James A. Steintrager


The title of this essay is a question posing as a citation. No one in particular has asked this question. And yet, a reader could begin to construct a situation in which it could be asked: a male perhaps asks it of a female. Maybe the latter has been driving to a distant destination, and the former now requests confirmation that the destination has been reached. But if the male and female are placed in a more intimate setting, a bed for example, then the purport of the query becomes immediately obvious: he would like to know if she is having an orgasm. 1 But then another question arises: how does he know whether or not she is lying? The issue of the faked female orgasm enjoys a great deal of cultural currency. To take a well-known example, a scene of central comic importance in the movie When Harry Met Sally has the Sally character fake an orgasm in a very non-intimate setting--a restaurant--in order to prove that, contrary to what this cocksure male has asserted, Harry cannot ever be certain that his partner has really climaxed. It would seem a matter of female camaraderie that they know something to which the he's of the world can never be privy--a sorority of mysterious histrions with whom the communication of the most intimate moment is always in doubt [End Page 22] because, after all, it must be communicated. The female orgasm would be readable only as a sign. Umberto Eco has defined this basic semiotic entity as anything that can be used to lie (6-7). As Daniel Rancour-Laferriere has pointed out in his discussion of faked orgasms in Signs of the Flesh, this concise definition of the basic semiotic entity seems perfectly applicable here (97).
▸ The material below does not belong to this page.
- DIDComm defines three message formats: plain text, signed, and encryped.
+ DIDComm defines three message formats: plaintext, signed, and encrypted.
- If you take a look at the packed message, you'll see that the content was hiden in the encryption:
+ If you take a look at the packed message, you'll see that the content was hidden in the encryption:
The unknowability of the female orgasm and male concern about this is an established theme of communication. But it is not just mainstream popular culture that takes the theme as given. In Hard Core, her study of pornographic films, Linda Williams hypothesizes--albeit with certain reservations--about the specific psychological function of such material:

[W]hereas in classical narrative cinema fetishization of the woman's body may solve the problems of sexual difference for the male, in hard core this same masquerade remains a serious impediment to the goal of making visible the involuntary confession of bodily pleasure. . . . Hard core desires assurance that it is witnessing not the voluntary performance of feminine pleasure, but its involuntary confession. The woman's ability to fake the orgasm that the man can never fake (at least according to certain standards of evidence) seems to be at the root of all the genre's attempts to solicit what it can never be sure of: the out- of-control confession of pleasure, a hard-core "frenzy of the visible."
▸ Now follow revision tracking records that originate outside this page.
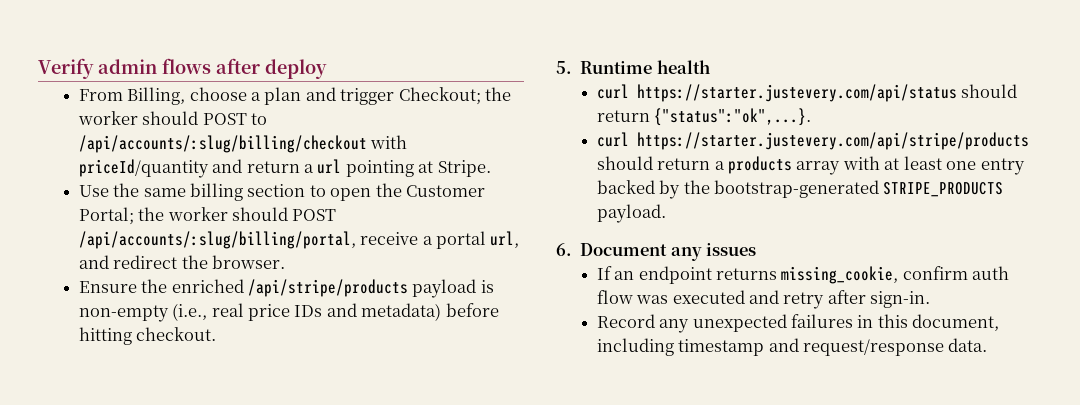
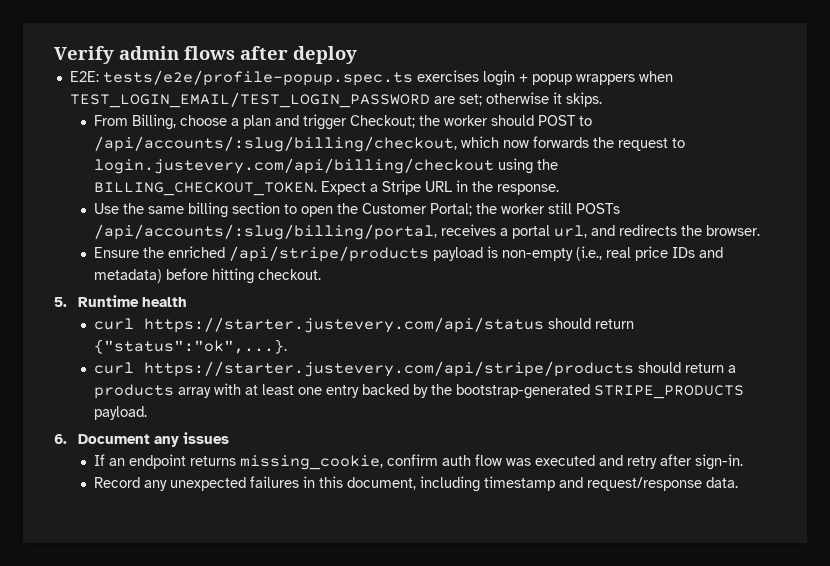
+ E2E: tests/e2e/profile-popup.spec.ts exercises login + popup wrappers when TEST_LOGIN_EMAIL/TEST_LOGIN_PASSWORD are set; otherwise it skips.
- From Billing, choose a plan and trigger Checkout; the worker should POST to /api/accounts/:slug/billing/checkout with priceId/quantity and return a url pointing at Stripe.
+ From Billing, choose a plan and trigger Checkout; the worker should POST to /api/accounts/:slug/billing/checkout, which now forwards the request to login.justevery.com/api/billing/checkout using the BILLING_CHECKOUT_TOKEN. Expect a Stripe URL in the response.
- Use the same billing section to open the Customer Portal; the worker should POST /api/accounts/:slug/billing/portal, receive a portal url, and redirect the browser.
+ Use the same billing section to open the Customer Portal; the worker still POSTs /api/accounts/:slug/billing/portal, receives a portal url, and redirects the browser.

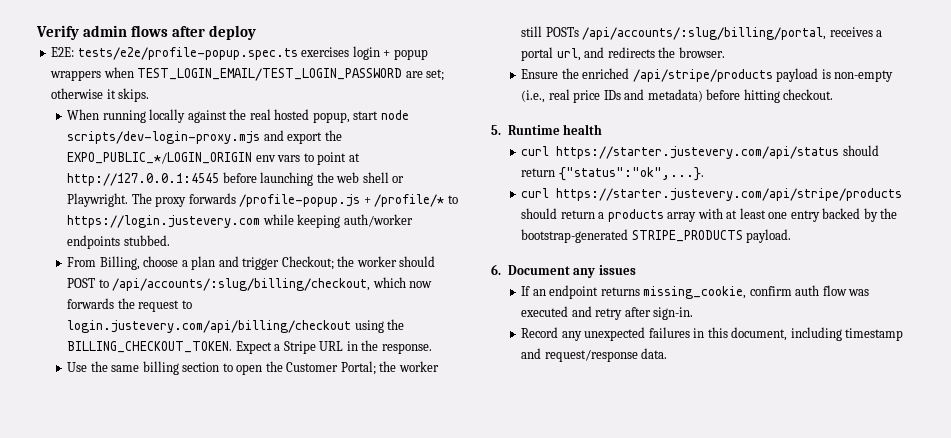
+ When running locally against the real hosted popup, start node scripts/dev-login-proxy.mjs and export the EXPO_PUBLIC_*/LOGIN_ORIGIN env vars to point at http://127.0.0.1:4545 before launching the web shell or Playwright. The proxy forwards /profile-popup.js + /profile/* to https://login.justevery.com while keeping auth/worker endpoints stubbed.

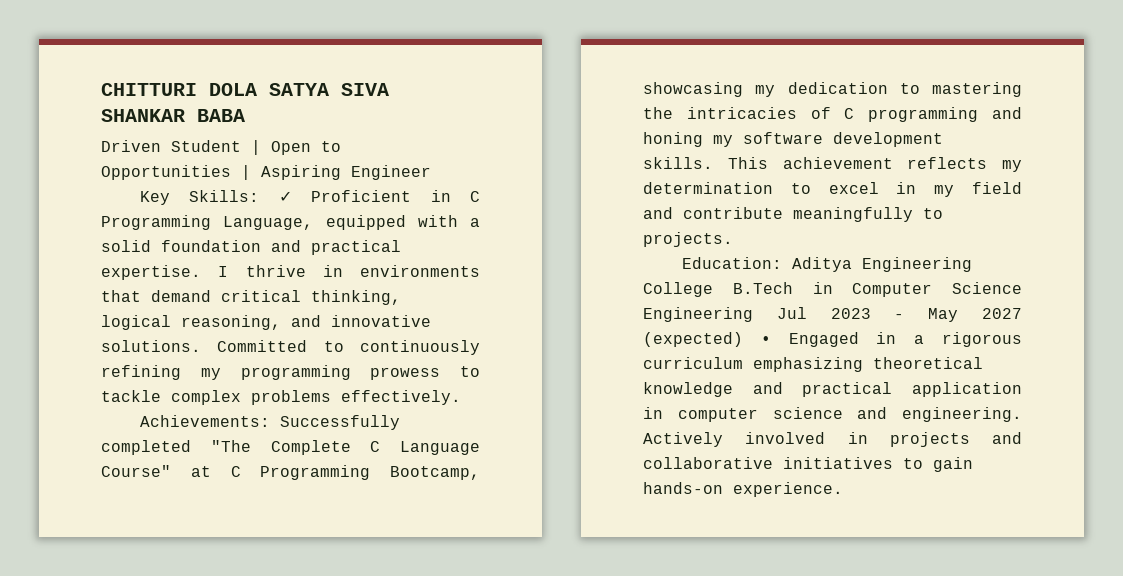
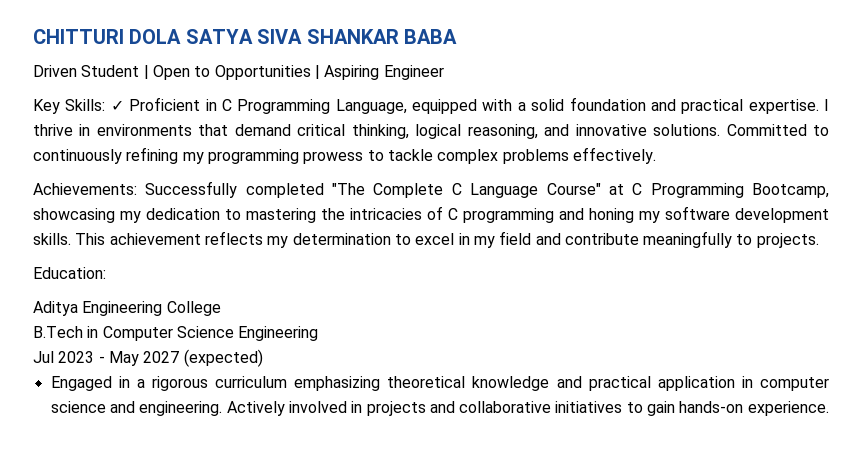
- Education: Aditya Engineering College B.Tech in Computer Science Engineering Jul 2023 - May 2027 (expected) • Engaged in a rigorous curriculum emphasizing theoretical knowledge and practical application in computer science and engineering.
+ Education:
+ Aditya Engineering College
+ B.Tech in Computer Science Engineering
+ Jul 2023 - May 2027 (expected)
+ Engaged in a rigorous curriculum emphasizing theoretical knowledge and practical application in computer science and engineering.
The animating male fantasy of hard-core cinema might therefore be described as the (impossible) attempt to capture visually this frenzy of the visible in a female body whose orgasmic excitement can never be objectively measured. (50)

I do not wish to dispute the accuracy of this assessment as it pertains to contemporary pornographic practices. Rather, I wish to historicize this analysis--something that Freudian and Lacanian language (fetishization and masquerade respectively) tends to ward off. Could not the supposed function of pornography to make the fakeable female orgasm somehow visible, all the while remaining psychological from a certain point of view, be inextricably tied to and partially determined by social history?

The focus of this essay is not of course the global range of responses to the female orgasm. Rather, I will concentrate on the evolution of thematic concerns in the libertine novel (primarily in France, where [End Page 23] the genre was widespread and reached a level of complexity unequaled elsewhere in Europe). The second section of this essay...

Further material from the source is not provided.